Anorexie et dysmorphophobie : deux maladies qui ont en commun une altération de la perception de l'apparence. Une étude parue dans Psychological Science suggère que le cortex visuel des personnes atteintes de l’un ou l’autre de ces troubles psychiatriques traiterait l'information visuelle d'une manière anormale.

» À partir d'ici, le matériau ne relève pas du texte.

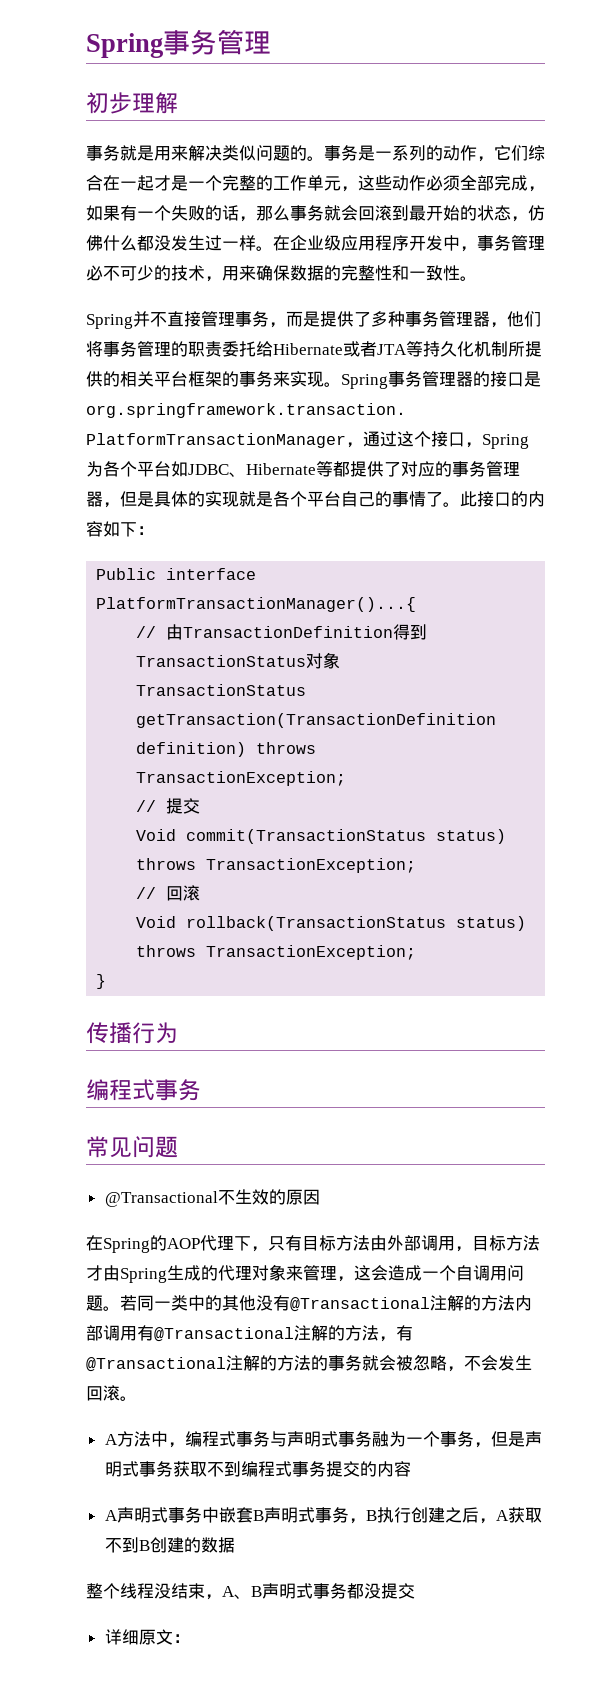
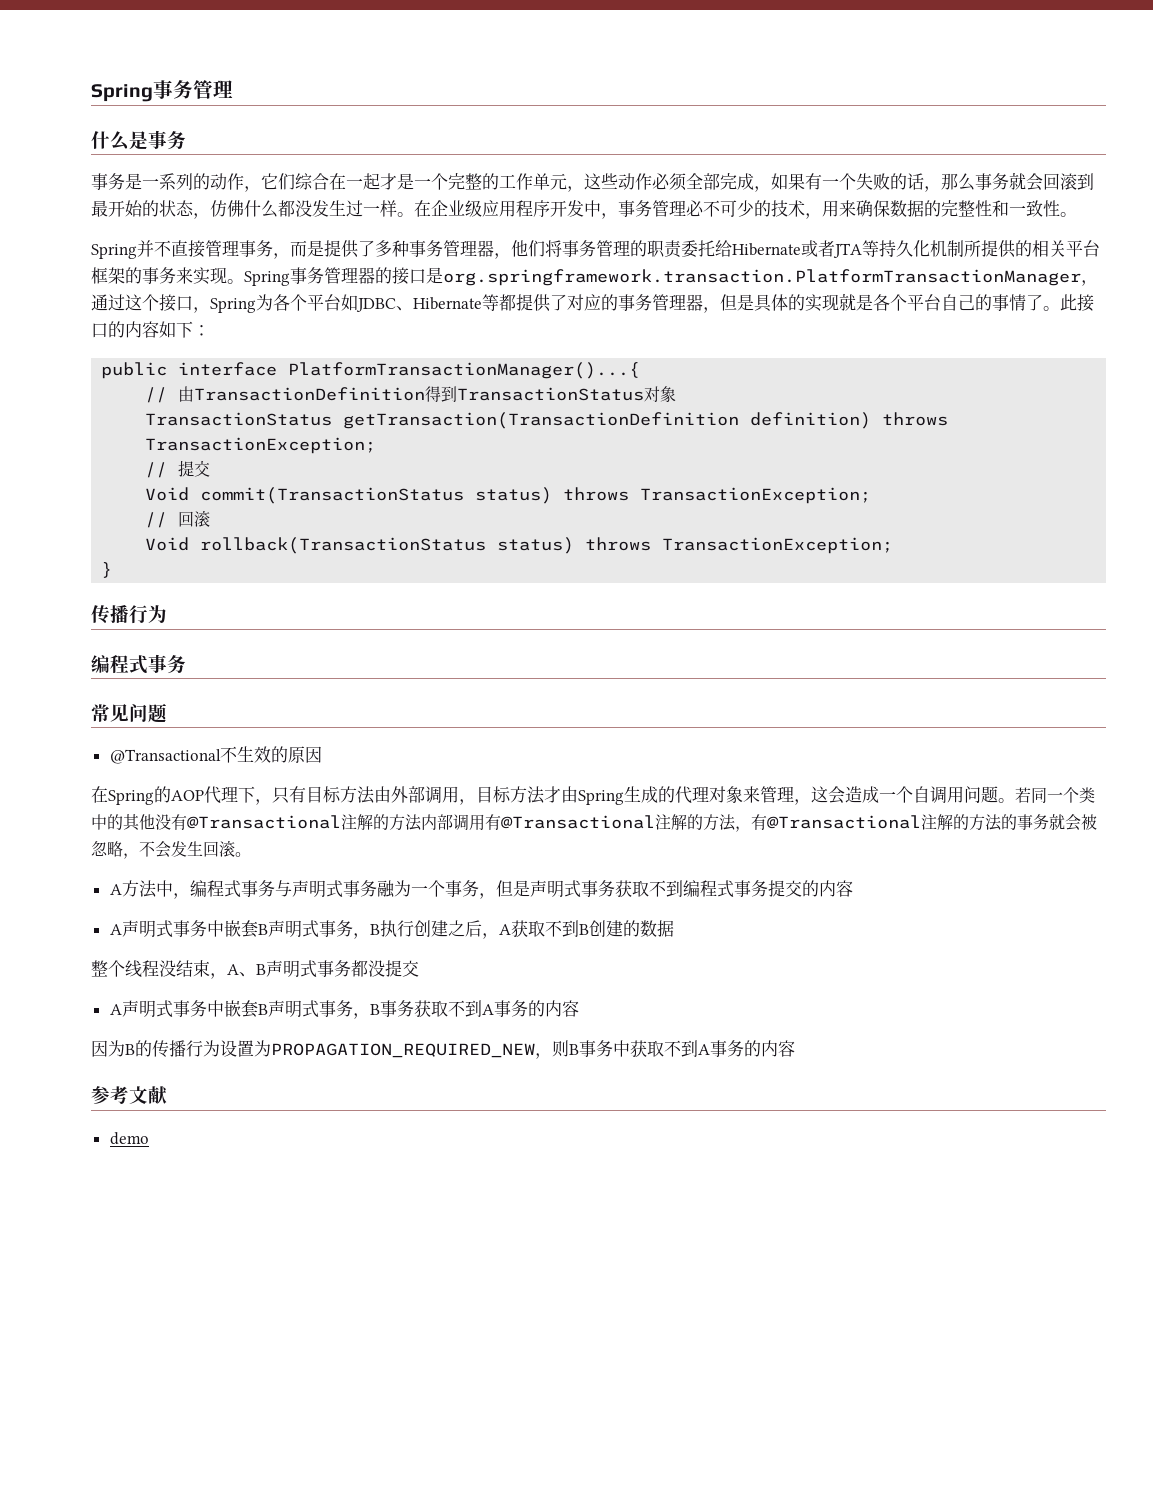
[86,92,178,114] [86,145,324,161] 初步理解 // 事务就是用来解决类似问题的。 -> [91,130,186,150] 什么是事务 //
[96,568,157,580] Public -> [101,362,168,379] public
(171, 1305) none -> [1063,787,1079,803] 个
[104,1629,190,1645] 详细原文： -> [109,1000,579,1019] [91,1040,795,1059] [91,1086,168,1104] [109,1132,149,1145] A声明式事务中嵌套B声明式事务，B事务获取不到A事务的内容 // 因为B的传播行为设置为PROPAGATION_REQUIRED_NEW，则B事务中获取不到A事务的内容 // 参考文献 // demo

Chute d’activité du cortex
L’anorexie mentale et la dysmorphobie sont deux troubles psychiatriques proches. Dans la première, les patients se privent d’alimentation pour atteindre un idéal de minceur. Dans la seconde, les patients sont obsédés de manière maladie par un détail de leur apparence qu’ils considèrent comme un défaut. Des chercheurs de l’université de Californie à Los Angeles (Etats-Unis) ont fait passer des IRM et des électro-encéphalogrammes à 45 personnes séparées en trois groupes : participants en bonne santé mentale, anorexiques et dysmorphophobiques. Ils leur ont présenté les photos de visages d’inconnus et de maisons.
Les IRM révèlent une anomalie de l’activité cérébrale dans les deux derniers groupes. Dans les premiers instants durant lesquels le cerveau traite un signal visuel, le cortex visuel réagit de façon anormale : les régions impliquées dans l’analyse de l’image globale sont moins actives, tandis que celles impliquées dans le traitement des détails monte en flèche. Chez les personnes souffrant de dysmorphophobie, plus ces dernières zones sont actives, moins les participants ressentaient d’attirance pour le visage présenté en photo. Selon les chercheurs, cela suggère une perception déformée de l’apparence de manière générale, et non personnelle.
Les personnes anorexiques (en vert) et dysmorphophobiques (en bleu) présentent une moindre activité dans les régions du cerveau qui traitent l'information "générale" lorsqu'elles regardent des maisons (à gauche) et des visages (à droite). Source : Wei Li, UCLA
Une réaction très rapide
Le résultat le plus parlant, c’est la vitesse à laquelle surviennent ces anomalies de l’activité cérébrale. Ces changements se produisent dans les 200 millisecondes suivant la captation de l’image par l’œil et donc en dessous du seuil de perception. Ce détail est crucial selon les auteurs de l’étude, pour comprendre à quel niveau se situe l’origine du trouble. « Nous savons maintenant que ces anomalies surviennent à un stade très précoce, lorsque le cerveau commence à traiter les signaux visuels », commente Wei Li, premier auteur de l’étude. « Les distorsions de la perception qu’on retrouve dans l’anorexie mentale et la dysmorphophobie pourraient avoir une origine neurobiologique », ajoute ce doctorant à UCLA.
« Maintenant que nous connaissons le timing, il apparaît plus clairement que ces distorsions de la perception s’enracinent probablement très tôt dans le système visuel », analyse le principal auteur de l’étude, Jamie Feusner. « Le fait que les résultats aient été enregistrés alors que les participants regardaient les visages d’autres gens et de maisons suggère que c’est peut-être une anomalie globale dans le traitement des signaux visuels. »
Cette découverte ouvre donc un nouvel horizon thérapeutique dans l’anorexie et la dysmorphophobie. Les patients pourraient bénéficier d’une thérapie comportementale qui rééduque la perception. Les participants y sont encouragés à se concentrer sur une vision plus générale et à moins se focaliser sur les détails.